2019 ME 161
Me.2019Background
- Acadia Hospital applied on Aug. 28, 2018 for a court order admitting S. to a Progressive Treatment Program (PTP) under 34-B M.R.S. § 3873-A.
- A court-appointed psychologist examined S. by telephone and submitted a report that was admitted at the District Court hearing on Aug. 31, 2018.
- The District Court found by clear and convincing evidence that the statutory elements were met and committed S. to Acadia’s PTP for one year.
- S. timely appealed to the Superior Court under Rule 76D; the Superior Court held a hearing on May 16, 2019 and affirmed on May 20, 2019; S. then filed a timely Law Court appeal.
- The Law Court raised mootness sua sponte: the statutory maximum PTP term is 12 months, so the District Court’s order (entered Aug. 31, 2018) had expired before appellate resolution.
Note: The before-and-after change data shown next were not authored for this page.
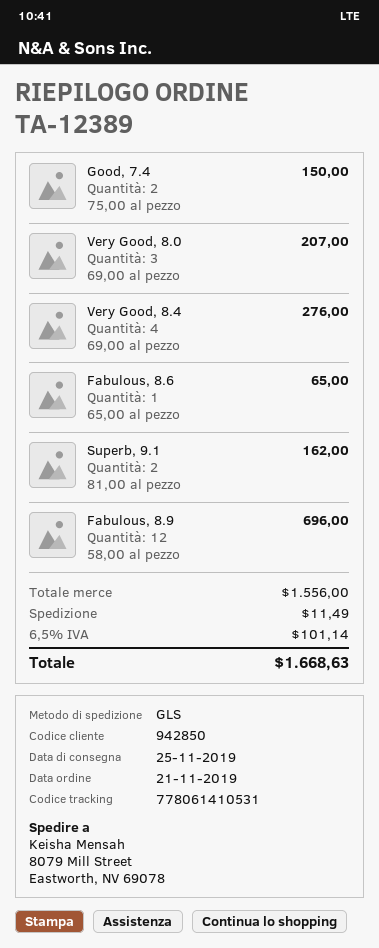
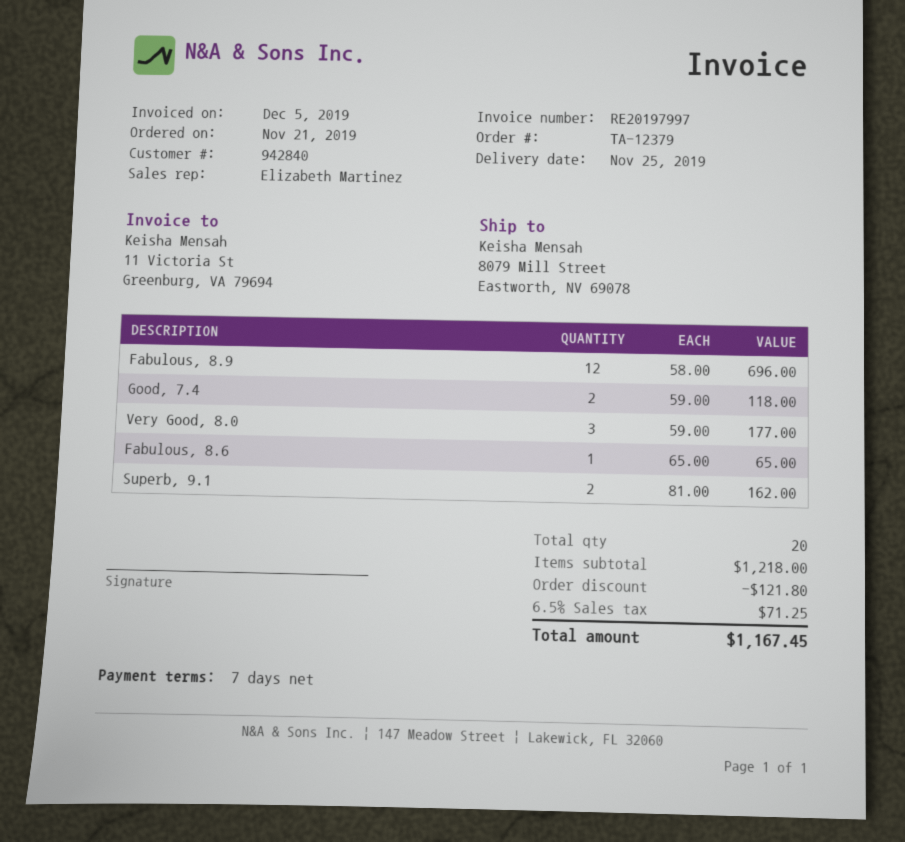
order number: TA-12389 -> TA-12379
customer number: 942850 -> 942840
Good, 7.4: 2 x 75.00 = 150.00 -> 2 x 59.00 = 118.00
Very Good, 8.0: 3 x 69.00 = 207.00 -> 3 x 59.00 = 177.00
Very Good, 8.4: 4 x 69.00 = 276.00 -> none
subtotal: 1556.00 -> 1218.00
discount: none -> 121.80
shipping: 11.49 -> none
tax: 6.5% = 101.14 -> 6.5% = 71.25
total: 1668.63 -> 1167.45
- The Law Court considered and rejected mootness exceptions (collateral consequences, public interest, and repetitive/short-duration), found a key statutory issue waived because not raised below, noted S. failed to seek expedition in the Superior Court, and dismissed the appeal as moot.
Issues
| Issue | Plaintiff's Argument | Defendant's Argument | Held |
|---|---|---|---|
| Whether the appeal is moot because the PTP order expired | S. sought appellate review and argued issues warranted review; requested expedited Law Court consideration | Acadia argued the PTP was time-limited and the order expired, making the appeal moot | Appeal is moot and dismissed |
| Applicability of collateral-consequences exception to mootness | Prior involuntary admission can carry collateral consequences justifying review | Statutes do not authorize increased term or other collateral consequences from a prior PTP order | Collateral-consequences exception inapplicable |
| Applicability of public-interest exception to mootness | Statutory interpretation question raised on appeal implicates public interest | Issues are narrow, concern private interests, and are unlikely to provide broadly useful precedent | Public-interest exception inapplicable |
| Whether statutory-interpretation issue may be reached despite mootness (waiver/expedition) | S. raised a statutory-interpretation issue on appeal and requested expedition to the Law Court | Issue was not raised in District Court (waived); S. did not move for expedition in Superior Court despite looming mootness | Issue waived; failure to seek expedition precludes overcoming mootness; Court declines to reach merits |
Key Cases Cited
- In re Steven L., 153 A.3d 764 (Me. 2017) (discussing mootness and exceptions in involuntary commitment/PTP appeals)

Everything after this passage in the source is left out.